The large mammals in Etosha National Park include lion, leopard, elephant, rhino, giraffe, wildebeest, cheetah, hyena, mountain and plains zebra, springbok, kudu, gemsbok and eland. Among the smaller species you will find jackal, bat-eared fox, warthog, honey badger and ground squirrel.

How many elephants are there in Etosha National Park?

Today there are more than 2 500 elephants resident in the Etosha National Park, and they are some of the most intensively studied elephants in the world.

How many plant species are in Etosha National Park?

The Etosha National Park has been divided into 31 plant communities on the basis of floristic, edaphic and topographic features, employing a Braun – Blanquet type of phytosociological survey.

What’s the purpose of national parks in Namibia?

The statutory purposes of National Parks are: To conserve and enhance the natural beauty, wildlife and cultural heritage of the National Parks. To promote opportunities for the public understanding and enjoyment of the special qualities of the Parks.

What is not allowed in national parks in Namibia?

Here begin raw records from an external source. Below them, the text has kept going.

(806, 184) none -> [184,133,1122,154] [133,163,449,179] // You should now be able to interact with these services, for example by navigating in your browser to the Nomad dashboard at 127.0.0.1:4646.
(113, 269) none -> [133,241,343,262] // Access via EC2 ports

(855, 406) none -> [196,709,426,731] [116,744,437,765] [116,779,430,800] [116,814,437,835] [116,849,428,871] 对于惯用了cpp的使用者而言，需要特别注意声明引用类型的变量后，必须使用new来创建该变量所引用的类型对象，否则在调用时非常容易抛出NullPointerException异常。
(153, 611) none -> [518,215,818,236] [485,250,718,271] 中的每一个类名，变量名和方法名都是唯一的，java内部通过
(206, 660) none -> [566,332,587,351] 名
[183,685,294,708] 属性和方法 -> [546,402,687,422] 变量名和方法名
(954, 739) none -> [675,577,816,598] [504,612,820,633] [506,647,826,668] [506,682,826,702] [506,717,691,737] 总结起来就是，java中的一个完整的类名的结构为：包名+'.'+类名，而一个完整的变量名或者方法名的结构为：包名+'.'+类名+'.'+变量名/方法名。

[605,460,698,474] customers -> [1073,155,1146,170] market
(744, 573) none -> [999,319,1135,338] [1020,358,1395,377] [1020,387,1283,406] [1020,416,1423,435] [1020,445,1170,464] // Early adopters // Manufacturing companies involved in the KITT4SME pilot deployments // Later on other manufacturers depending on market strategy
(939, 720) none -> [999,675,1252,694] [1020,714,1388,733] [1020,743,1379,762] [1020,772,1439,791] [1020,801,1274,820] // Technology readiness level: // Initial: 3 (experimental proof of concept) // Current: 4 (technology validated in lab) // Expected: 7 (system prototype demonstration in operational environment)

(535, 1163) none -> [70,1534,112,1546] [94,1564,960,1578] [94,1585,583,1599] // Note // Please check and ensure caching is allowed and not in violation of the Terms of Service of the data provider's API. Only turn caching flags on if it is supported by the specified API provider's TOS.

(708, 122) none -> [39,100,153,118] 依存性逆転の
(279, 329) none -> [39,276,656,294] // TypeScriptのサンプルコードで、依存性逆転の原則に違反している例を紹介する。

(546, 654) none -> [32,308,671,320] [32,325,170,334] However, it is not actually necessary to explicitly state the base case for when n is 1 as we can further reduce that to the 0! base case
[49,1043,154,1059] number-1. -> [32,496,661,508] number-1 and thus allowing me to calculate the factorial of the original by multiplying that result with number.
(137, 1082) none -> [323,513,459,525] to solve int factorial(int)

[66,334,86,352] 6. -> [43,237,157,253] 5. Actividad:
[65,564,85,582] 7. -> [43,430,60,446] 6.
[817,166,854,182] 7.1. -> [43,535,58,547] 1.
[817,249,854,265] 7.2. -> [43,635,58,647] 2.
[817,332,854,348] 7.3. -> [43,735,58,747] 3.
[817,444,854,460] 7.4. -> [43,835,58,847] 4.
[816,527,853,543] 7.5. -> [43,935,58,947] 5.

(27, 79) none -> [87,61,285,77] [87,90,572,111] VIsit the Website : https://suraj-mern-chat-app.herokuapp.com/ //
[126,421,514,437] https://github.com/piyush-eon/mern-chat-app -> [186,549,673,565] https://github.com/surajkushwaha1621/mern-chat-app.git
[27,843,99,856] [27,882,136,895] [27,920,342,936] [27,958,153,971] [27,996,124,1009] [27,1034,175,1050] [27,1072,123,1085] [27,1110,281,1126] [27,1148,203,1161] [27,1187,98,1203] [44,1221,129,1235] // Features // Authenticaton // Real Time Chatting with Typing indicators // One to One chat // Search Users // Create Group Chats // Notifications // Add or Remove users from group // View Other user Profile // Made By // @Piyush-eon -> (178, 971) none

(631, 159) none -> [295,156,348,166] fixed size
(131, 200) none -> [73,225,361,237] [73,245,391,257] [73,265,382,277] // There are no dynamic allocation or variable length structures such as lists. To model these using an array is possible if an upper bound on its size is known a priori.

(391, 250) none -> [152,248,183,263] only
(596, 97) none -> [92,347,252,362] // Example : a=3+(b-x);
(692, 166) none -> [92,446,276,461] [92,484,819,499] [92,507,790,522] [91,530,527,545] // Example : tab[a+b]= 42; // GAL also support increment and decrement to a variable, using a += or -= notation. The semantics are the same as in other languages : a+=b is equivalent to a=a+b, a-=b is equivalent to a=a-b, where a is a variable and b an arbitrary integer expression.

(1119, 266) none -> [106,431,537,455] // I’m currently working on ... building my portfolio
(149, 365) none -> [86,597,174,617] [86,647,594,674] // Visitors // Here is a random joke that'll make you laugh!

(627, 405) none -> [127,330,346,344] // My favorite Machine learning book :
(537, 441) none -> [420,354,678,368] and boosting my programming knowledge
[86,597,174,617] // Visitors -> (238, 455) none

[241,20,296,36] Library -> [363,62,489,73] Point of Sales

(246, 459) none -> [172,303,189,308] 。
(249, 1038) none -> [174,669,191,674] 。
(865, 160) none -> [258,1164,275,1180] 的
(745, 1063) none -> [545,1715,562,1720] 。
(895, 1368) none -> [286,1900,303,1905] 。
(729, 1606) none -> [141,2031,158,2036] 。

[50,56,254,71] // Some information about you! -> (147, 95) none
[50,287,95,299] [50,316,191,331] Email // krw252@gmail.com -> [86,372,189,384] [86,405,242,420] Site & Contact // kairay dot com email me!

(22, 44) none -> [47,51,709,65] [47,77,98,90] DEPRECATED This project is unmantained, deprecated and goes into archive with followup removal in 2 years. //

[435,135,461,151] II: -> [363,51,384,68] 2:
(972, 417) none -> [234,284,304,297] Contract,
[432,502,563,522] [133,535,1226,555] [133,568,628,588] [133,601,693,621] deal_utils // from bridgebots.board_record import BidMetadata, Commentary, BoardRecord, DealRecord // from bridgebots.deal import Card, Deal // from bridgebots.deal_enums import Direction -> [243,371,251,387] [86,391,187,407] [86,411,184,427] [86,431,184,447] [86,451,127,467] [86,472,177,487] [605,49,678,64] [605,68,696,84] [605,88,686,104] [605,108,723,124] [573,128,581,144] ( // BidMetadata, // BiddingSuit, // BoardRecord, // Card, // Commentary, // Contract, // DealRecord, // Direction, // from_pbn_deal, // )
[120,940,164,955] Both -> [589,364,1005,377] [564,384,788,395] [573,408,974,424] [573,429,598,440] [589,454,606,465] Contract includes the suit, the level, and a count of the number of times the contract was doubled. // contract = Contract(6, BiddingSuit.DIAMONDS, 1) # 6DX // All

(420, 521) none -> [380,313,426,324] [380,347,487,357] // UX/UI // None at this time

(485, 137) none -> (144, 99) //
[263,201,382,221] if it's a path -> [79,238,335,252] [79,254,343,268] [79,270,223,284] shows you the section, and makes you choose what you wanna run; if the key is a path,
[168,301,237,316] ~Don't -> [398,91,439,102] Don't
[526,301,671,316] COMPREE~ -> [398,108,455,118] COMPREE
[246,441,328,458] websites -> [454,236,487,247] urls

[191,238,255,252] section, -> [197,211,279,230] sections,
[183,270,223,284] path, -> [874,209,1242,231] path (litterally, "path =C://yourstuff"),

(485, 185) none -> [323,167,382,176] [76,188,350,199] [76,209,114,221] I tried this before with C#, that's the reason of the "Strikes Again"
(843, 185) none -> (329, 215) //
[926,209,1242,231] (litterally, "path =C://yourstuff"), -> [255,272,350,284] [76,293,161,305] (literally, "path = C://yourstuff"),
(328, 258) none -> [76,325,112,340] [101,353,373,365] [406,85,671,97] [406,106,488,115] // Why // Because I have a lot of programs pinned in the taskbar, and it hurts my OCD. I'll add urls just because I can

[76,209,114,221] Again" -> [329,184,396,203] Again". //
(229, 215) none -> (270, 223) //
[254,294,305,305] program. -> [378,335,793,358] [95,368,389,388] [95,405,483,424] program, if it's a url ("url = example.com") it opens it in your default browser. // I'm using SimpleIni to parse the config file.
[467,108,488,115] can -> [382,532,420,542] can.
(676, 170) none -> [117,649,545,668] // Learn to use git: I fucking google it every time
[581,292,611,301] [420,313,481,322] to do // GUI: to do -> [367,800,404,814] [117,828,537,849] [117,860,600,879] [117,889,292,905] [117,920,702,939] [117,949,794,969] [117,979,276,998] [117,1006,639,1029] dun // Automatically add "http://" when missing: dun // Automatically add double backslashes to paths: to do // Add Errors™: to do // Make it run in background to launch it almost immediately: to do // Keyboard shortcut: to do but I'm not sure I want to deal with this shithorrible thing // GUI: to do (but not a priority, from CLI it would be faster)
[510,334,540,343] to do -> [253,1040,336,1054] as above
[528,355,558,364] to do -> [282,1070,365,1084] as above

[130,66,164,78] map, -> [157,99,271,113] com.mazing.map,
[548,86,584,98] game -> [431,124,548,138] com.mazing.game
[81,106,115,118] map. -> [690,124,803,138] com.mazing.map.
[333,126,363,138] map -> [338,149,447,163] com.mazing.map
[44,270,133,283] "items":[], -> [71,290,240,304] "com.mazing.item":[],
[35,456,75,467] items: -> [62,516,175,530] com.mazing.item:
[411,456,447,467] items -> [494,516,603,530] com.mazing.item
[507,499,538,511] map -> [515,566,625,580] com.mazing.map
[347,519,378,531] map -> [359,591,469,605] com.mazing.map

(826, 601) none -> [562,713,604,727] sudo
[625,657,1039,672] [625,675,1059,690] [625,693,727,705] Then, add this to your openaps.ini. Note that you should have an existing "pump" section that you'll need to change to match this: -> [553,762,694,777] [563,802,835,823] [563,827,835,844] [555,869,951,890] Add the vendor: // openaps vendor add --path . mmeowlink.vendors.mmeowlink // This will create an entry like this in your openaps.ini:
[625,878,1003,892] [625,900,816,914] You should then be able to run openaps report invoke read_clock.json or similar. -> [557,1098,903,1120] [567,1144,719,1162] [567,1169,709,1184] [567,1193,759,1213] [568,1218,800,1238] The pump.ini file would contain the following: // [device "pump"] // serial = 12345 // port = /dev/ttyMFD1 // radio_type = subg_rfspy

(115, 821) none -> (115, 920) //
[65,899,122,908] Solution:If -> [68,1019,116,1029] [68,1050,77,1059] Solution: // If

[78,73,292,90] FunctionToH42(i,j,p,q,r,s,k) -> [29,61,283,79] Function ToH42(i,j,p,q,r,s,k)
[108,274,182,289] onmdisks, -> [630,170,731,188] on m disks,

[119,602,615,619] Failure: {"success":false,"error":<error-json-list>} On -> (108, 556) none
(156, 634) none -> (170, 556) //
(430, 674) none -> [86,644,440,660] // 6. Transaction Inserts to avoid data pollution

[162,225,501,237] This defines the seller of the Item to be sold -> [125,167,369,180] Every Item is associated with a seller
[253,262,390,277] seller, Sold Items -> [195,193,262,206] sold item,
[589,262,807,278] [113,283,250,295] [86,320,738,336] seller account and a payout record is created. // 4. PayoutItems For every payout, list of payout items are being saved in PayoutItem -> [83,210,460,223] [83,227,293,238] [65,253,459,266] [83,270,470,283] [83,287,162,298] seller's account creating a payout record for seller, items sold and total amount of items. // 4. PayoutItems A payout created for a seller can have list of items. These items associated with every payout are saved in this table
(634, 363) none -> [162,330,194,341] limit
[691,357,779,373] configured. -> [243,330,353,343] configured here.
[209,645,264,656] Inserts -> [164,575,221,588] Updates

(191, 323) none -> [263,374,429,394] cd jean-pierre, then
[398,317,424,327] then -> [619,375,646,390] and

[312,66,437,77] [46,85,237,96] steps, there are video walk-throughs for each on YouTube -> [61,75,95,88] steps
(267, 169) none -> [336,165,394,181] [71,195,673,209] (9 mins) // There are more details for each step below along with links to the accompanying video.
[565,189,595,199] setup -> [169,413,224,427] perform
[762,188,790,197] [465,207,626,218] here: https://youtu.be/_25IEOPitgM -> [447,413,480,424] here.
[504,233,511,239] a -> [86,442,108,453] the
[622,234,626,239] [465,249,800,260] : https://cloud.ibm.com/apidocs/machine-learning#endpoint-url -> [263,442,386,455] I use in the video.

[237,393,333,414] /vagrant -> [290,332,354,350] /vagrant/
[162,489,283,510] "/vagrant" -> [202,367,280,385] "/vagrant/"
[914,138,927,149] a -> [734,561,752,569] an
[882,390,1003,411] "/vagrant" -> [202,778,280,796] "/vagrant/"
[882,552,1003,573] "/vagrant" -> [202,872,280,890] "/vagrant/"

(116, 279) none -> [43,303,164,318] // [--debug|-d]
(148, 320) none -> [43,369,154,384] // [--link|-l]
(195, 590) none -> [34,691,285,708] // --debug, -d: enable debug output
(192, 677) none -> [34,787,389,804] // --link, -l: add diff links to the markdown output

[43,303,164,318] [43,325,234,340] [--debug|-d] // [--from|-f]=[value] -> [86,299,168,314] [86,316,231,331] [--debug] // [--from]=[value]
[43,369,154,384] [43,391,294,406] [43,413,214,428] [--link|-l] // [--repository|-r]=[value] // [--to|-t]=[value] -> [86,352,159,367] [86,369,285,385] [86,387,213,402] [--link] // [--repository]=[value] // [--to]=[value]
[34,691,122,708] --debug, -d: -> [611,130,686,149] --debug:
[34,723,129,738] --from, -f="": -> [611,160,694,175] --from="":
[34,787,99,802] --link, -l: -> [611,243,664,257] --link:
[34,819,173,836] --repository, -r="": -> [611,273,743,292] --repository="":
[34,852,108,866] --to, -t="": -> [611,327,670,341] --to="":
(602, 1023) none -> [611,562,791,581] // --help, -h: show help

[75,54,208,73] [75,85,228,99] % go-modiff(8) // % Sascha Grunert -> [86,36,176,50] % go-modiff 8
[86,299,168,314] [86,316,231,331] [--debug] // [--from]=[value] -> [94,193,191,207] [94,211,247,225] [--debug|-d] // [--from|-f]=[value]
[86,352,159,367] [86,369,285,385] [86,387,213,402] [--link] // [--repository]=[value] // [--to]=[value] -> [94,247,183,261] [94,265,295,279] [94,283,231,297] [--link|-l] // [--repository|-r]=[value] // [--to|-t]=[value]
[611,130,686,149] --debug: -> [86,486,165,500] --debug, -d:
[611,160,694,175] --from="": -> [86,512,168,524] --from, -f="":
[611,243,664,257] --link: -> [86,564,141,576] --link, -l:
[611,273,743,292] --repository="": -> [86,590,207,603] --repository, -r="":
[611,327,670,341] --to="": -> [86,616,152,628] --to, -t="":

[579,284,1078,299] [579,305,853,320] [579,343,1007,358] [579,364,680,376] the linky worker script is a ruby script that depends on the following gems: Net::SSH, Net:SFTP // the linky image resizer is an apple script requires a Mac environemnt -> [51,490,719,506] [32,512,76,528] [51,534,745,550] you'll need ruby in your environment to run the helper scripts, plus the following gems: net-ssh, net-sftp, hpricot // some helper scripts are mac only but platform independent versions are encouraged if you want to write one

You may not take rocks, fossils, plant specimens, or anything else out of the park except the items you brought in and souvenirs you purchase during your visit. If you find antlers in the woods, leave them there. Some parks make exceptions for traditional visitor pastimes such as seashell collecting and berry picking.

Who takes care of national parks in Namibia?

What government agency oversees the National Park Service? The National Park Service is a bureau of the Department of the Interior. Directly overseeing its operation is the department’s Assistant Secretary for Fish, Wildlife and Parks.